家臣が主君へ上申する場合は口頭でも文書でも取次を介して行われました。
取次として知られる武士としては武田信玄・勝頼の親子二代に仕えた跡部勝資がおり、朱印船貿易で使用する多くの朱印状の報告と伝達を行いました。
『役方』の職種
奉行(ぶぎょう)
奉行(ぶぎょう)は主君の命令を奉じて、その事案を代行して執り行う職業です。
奉行は現代における裁判所のようなところで、民事訴訟や刑事訴訟が行われました。
奉行には先祖代々仕える譜代家臣の家柄であることが絶対条件で、そこから選ばれし文官集団の奉行衆が組織されました。
また訴訟が起こされると、裁判を行って処理にあたりました。
その他、城などの建築物の建設を担当する作事奉行(さくじぶぎょう)、石垣や堀などの土木工事を担当する普請奉行(ふしんぶぎょう)、城下町を管理する町奉行(まちぶぎょう)などの職制が設けられることがありました。
目付(めつけ)
目付(めつけ)は合戦の際に味方の兵の軍令違反を取り締まったり、労功行賞をするための獲得した首を見分する役職として設けられる役職です。
また、平時には家臣の行動を取り締まり、主君に報告することもあったと言われています。
横目とも呼ばれ、室町時代以降盗賊を捕縛したり、治安維持をするために警察官のような職務を行いました。
また、戦のときに目付の役割は軍師として作戦を練る軍監(ぐんかん)でした。
豊臣秀吉の四国征伐には、宇喜多秀家の軍勢の軍監として黒田如水が入り、諸城を陥落させていきました。
代官(だいかん)
戦国大名は、内政能力の高い家臣を代官(だいかん)として置き、領内の税の徴収や支配地の官吏をさせました。
足利義昭を奉じて京都へ上洛した織田信長は肩書よりも堺・大津・草津の領土をもらい、そこに代官となる家臣を置きました。

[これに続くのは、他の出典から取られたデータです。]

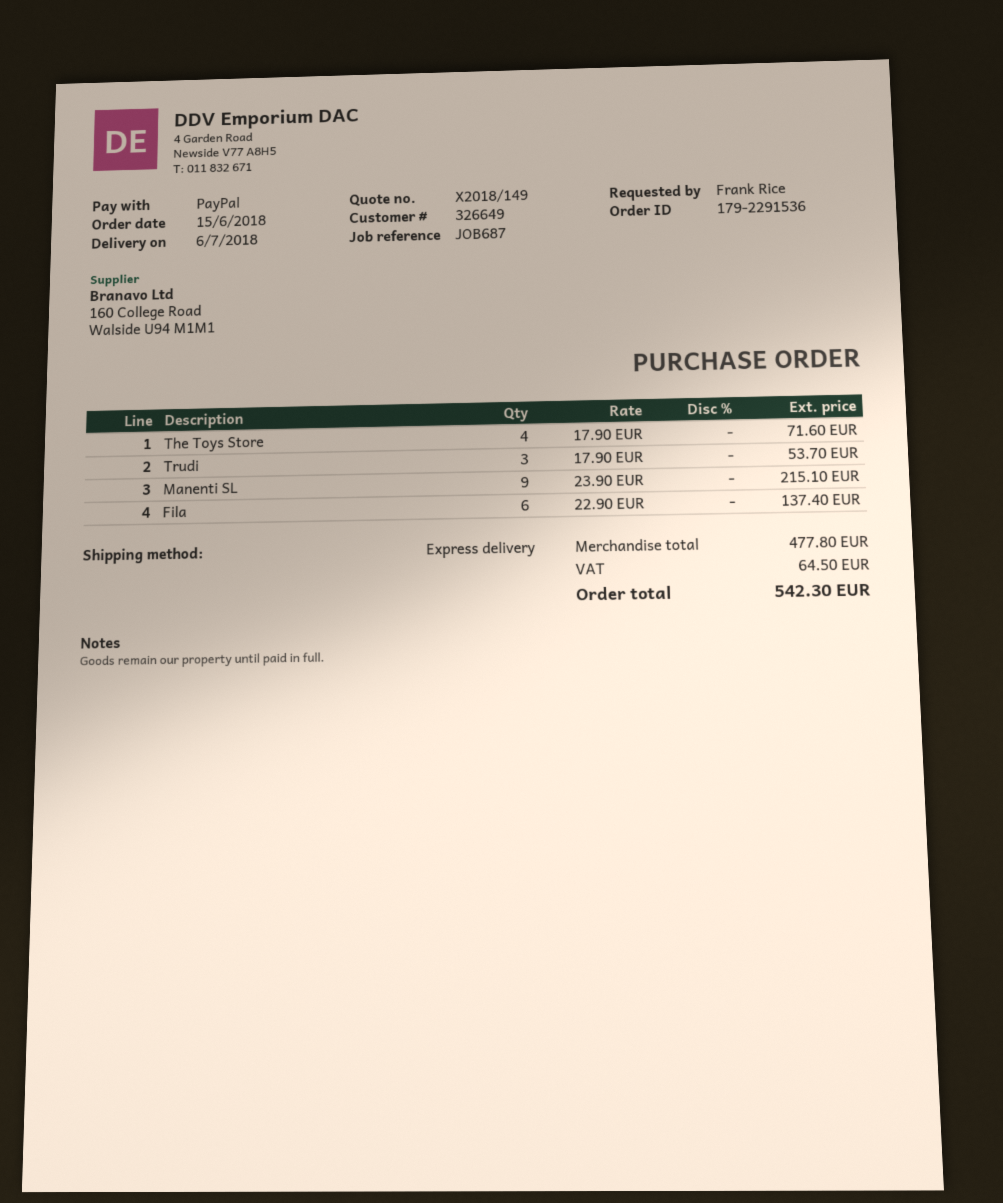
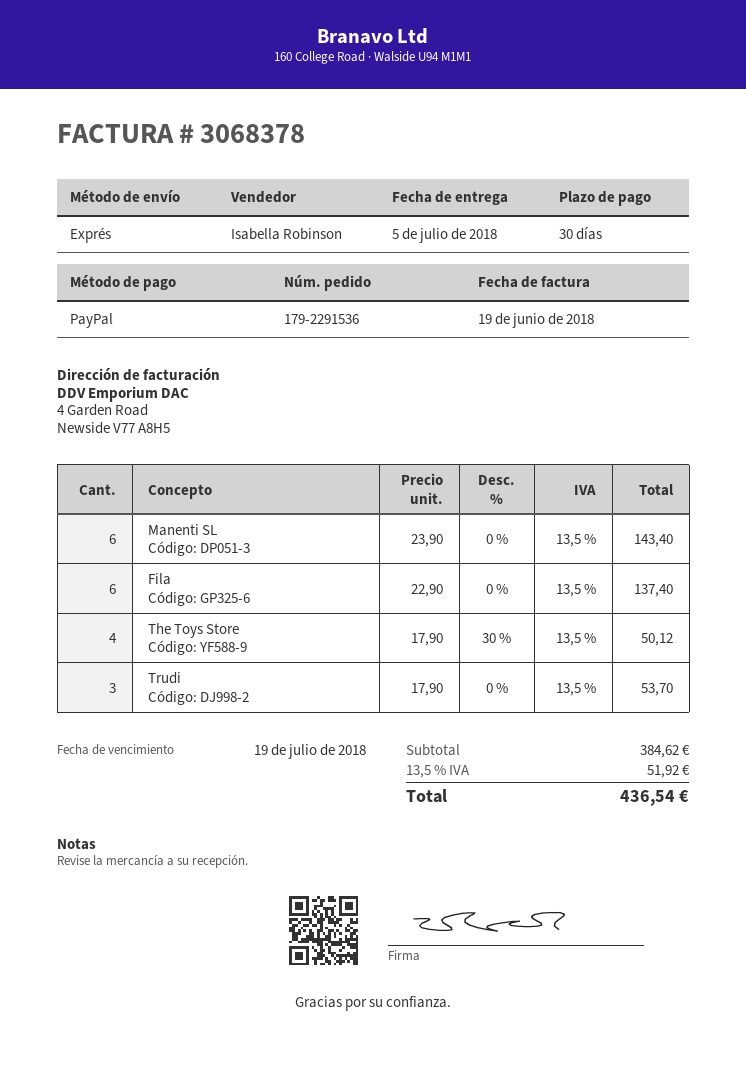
delivery date: 2018-07-06 -> 2018-07-05
The Toys Store: 4 x 17.90 = 71.60 -> 4 x 17.90 - 30% = 50.12
Manenti SL: 9 x 23.90 = 215.10 -> 6 x 23.90 = 143.40
subtotal: 477.80 -> 384.62
tax: 64.50 -> 51.92
total: 542.30 -> 436.54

「ふふふ…越後屋お主もワルよのう~」、「いえいえお代官様ほどでは」というどこかで聞いたことがありそうな有名なやりとりに登場するお代官様とは、この職業につく者のことです。
郡代(ぐんだい)
郡代(ぐんだい)は軍事や税の徴収を代行する郡単位の代官のことです。
北条氏や武田氏において「郡代」の存在が明らかにされました。
北条氏の領国においては郡代が各地の支城主へと転換していきました。
まとめ
上級家臣たちが就いていた職業である側近や役方についてご説明しました。
ご覧のとおり、ここで紹介したほとんどの役職はほとんど江戸幕府へも継承されました。
役方も同様ですが側近といえば、ついつい秘書という職業を想像してしまうのですが、戦国期にはいろいろな職種の側近がいたようです。
また、目付や奉行などは江戸時代へ突入すると戦国期とはまた違った職務を担うようになります。
今度大河ドラマや時代劇の映画を見たときは、側近として登場する役者のことも注目して鑑賞してみると一味違った楽しみ方を実感できることでしょう。